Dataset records
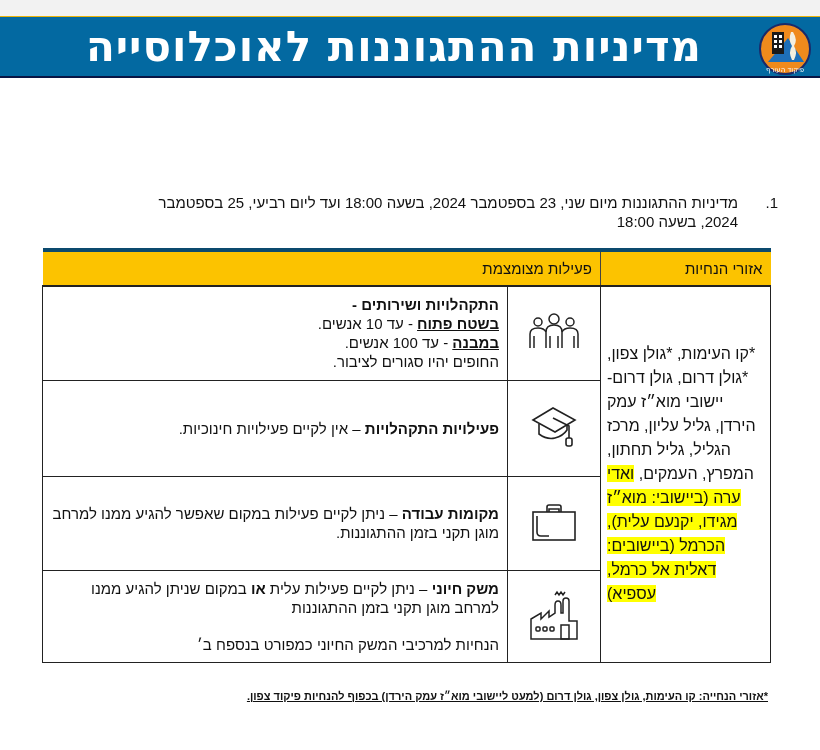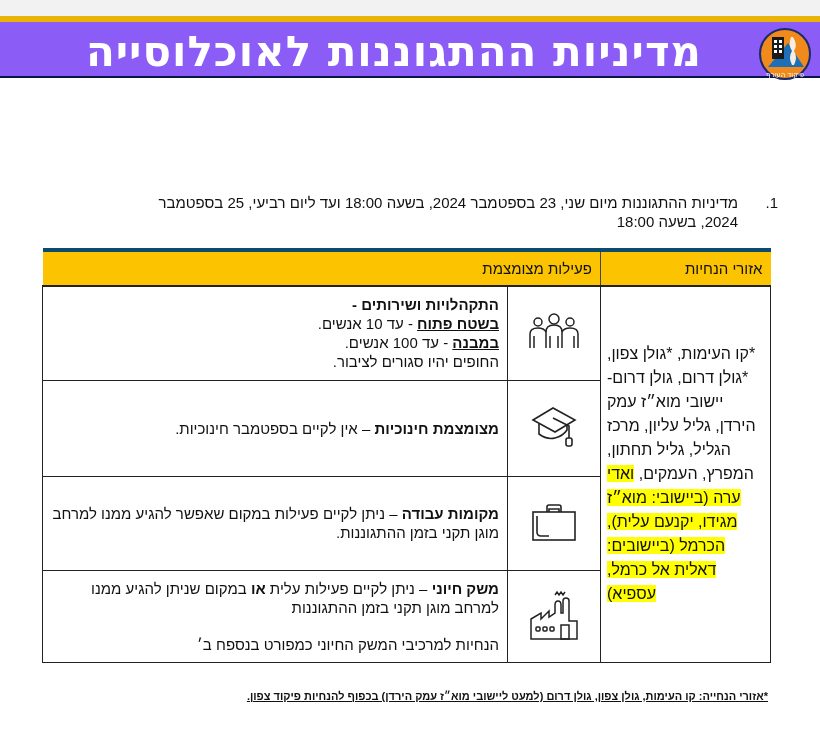--- a/index.html
+++ b/index.html
@@ -12,8 +12,8 @@
     .topstrip { position: absolute; top: 0; left: 0; width: 820px; height: 16px; background: #f2f2f2; }
     .banner {
       position: absolute; top: 16px; left: 0; width: 820px; height: 62px;
-      background: #8b5cf6;
-      border-top: 6px solid #eab308;
+      background: #0369a1;
+      border-top: 1px solid #eab308;
       border-bottom: 2px solid #081545;
       padding-left: 32px;
     }

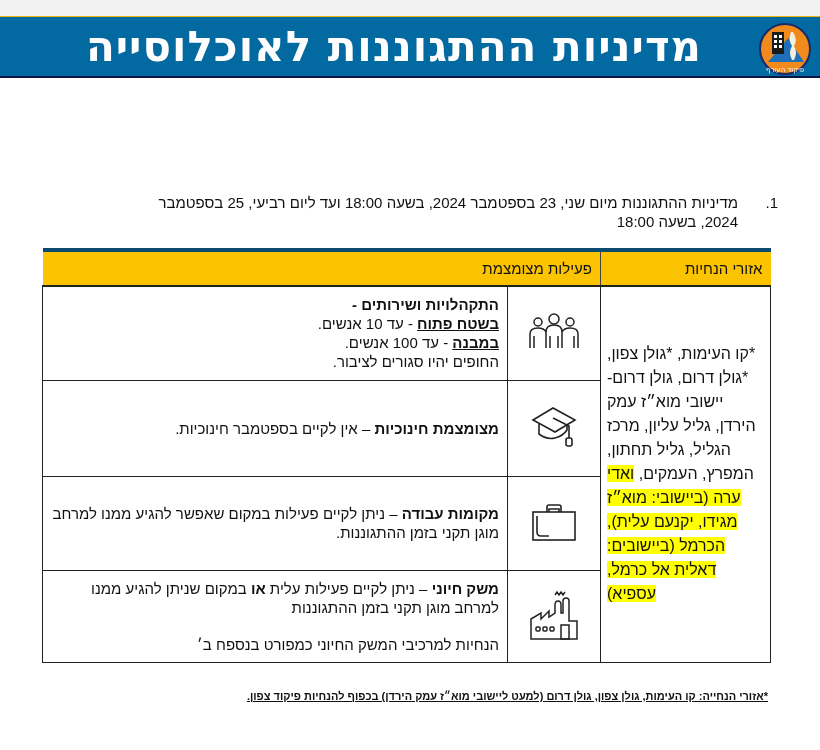--- a/index.html
+++ b/index.html
@@ -143,7 +143,7 @@
           </svg>
         </td>
         <td class="desc">
-          <span class="b">מצומצמת חינוכיות</span><span> – אין לקיים בספטמבר חינוכיות.</span>
+          <span class="b">מצומצמת חינוכיות</span><span> – אין לקיים פעילויות חינוכיות.</span>
         </td>
       </tr>
       <tr style="height:94px">

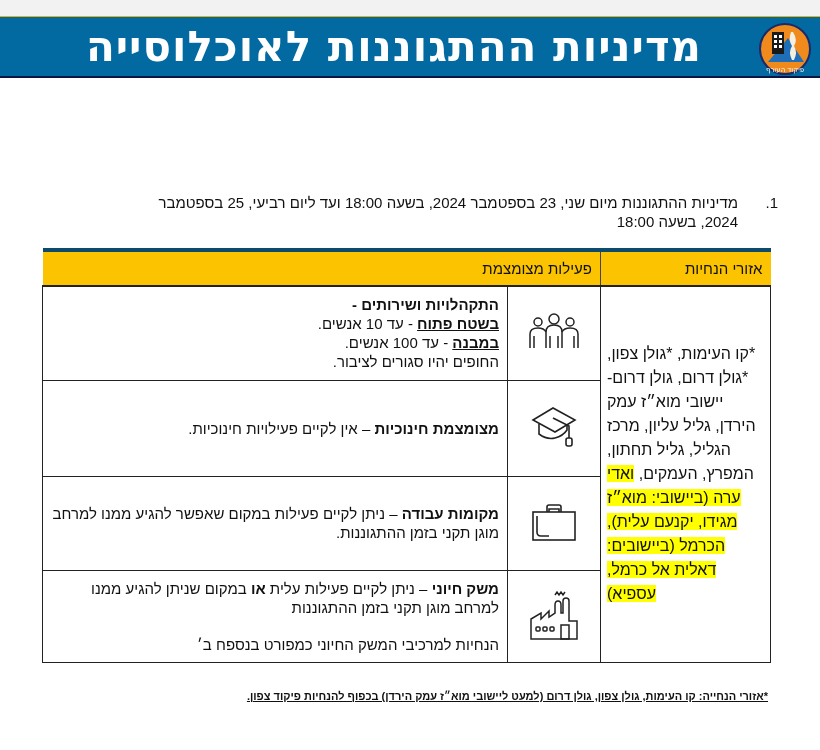--- a/index.html
+++ b/index.html
@@ -143,7 +143,7 @@
           </svg>
         </td>
         <td class="desc">
-          <span class="b">מצומצמת חינוכיות</span><span> – אין לקיים פעילויות חינוכיות.</span>
+          <span class="b">פעילויות התקהלויות</span><span> – אין לקיים פעילויות חינוכיות.</span>
         </td>
       </tr>
       <tr style="height:94px">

## Task objective
Copy out the entries verbatim and leave the images out.

## Solution for this exercise
--- a/index.html
+++ b/index.html
@@ -12,8 +12,8 @@
     .topstrip { position: absolute; top: 0; left: 0; width: 820px; height: 16px; background: #f2f2f2; }
     .banner {
       position: absolute; top: 16px; left: 0; width: 820px; height: 62px;
-      background: #8b5cf6;
-      border-top: 6px solid #eab308;
+      background: #0369a1;
+      border-top: 1px solid #eab308;
       border-bottom: 2px solid #081545;
       padding-left: 32px;
     }

--- a/index.html
+++ b/index.html
@@ -143,7 +143,7 @@
           </svg>
         </td>
         <td class="desc">
-          <span class="b">מצומצמת חינוכיות</span><span> – אין לקיים בספטמבר חינוכיות.</span>
+          <span class="b">מצומצמת חינוכיות</span><span> – אין לקיים פעילויות חינוכיות.</span>
         </td>
       </tr>
       <tr style="height:94px">

--- a/index.html
+++ b/index.html
@@ -143,7 +143,7 @@
           </svg>
         </td>
         <td class="desc">
-          <span class="b">מצומצמת חינוכיות</span><span> – אין לקיים פעילויות חינוכיות.</span>
+          <span class="b">פעילויות התקהלויות</span><span> – אין לקיים פעילויות חינוכיות.</span>
         </td>
       </tr>
       <tr style="height:94px">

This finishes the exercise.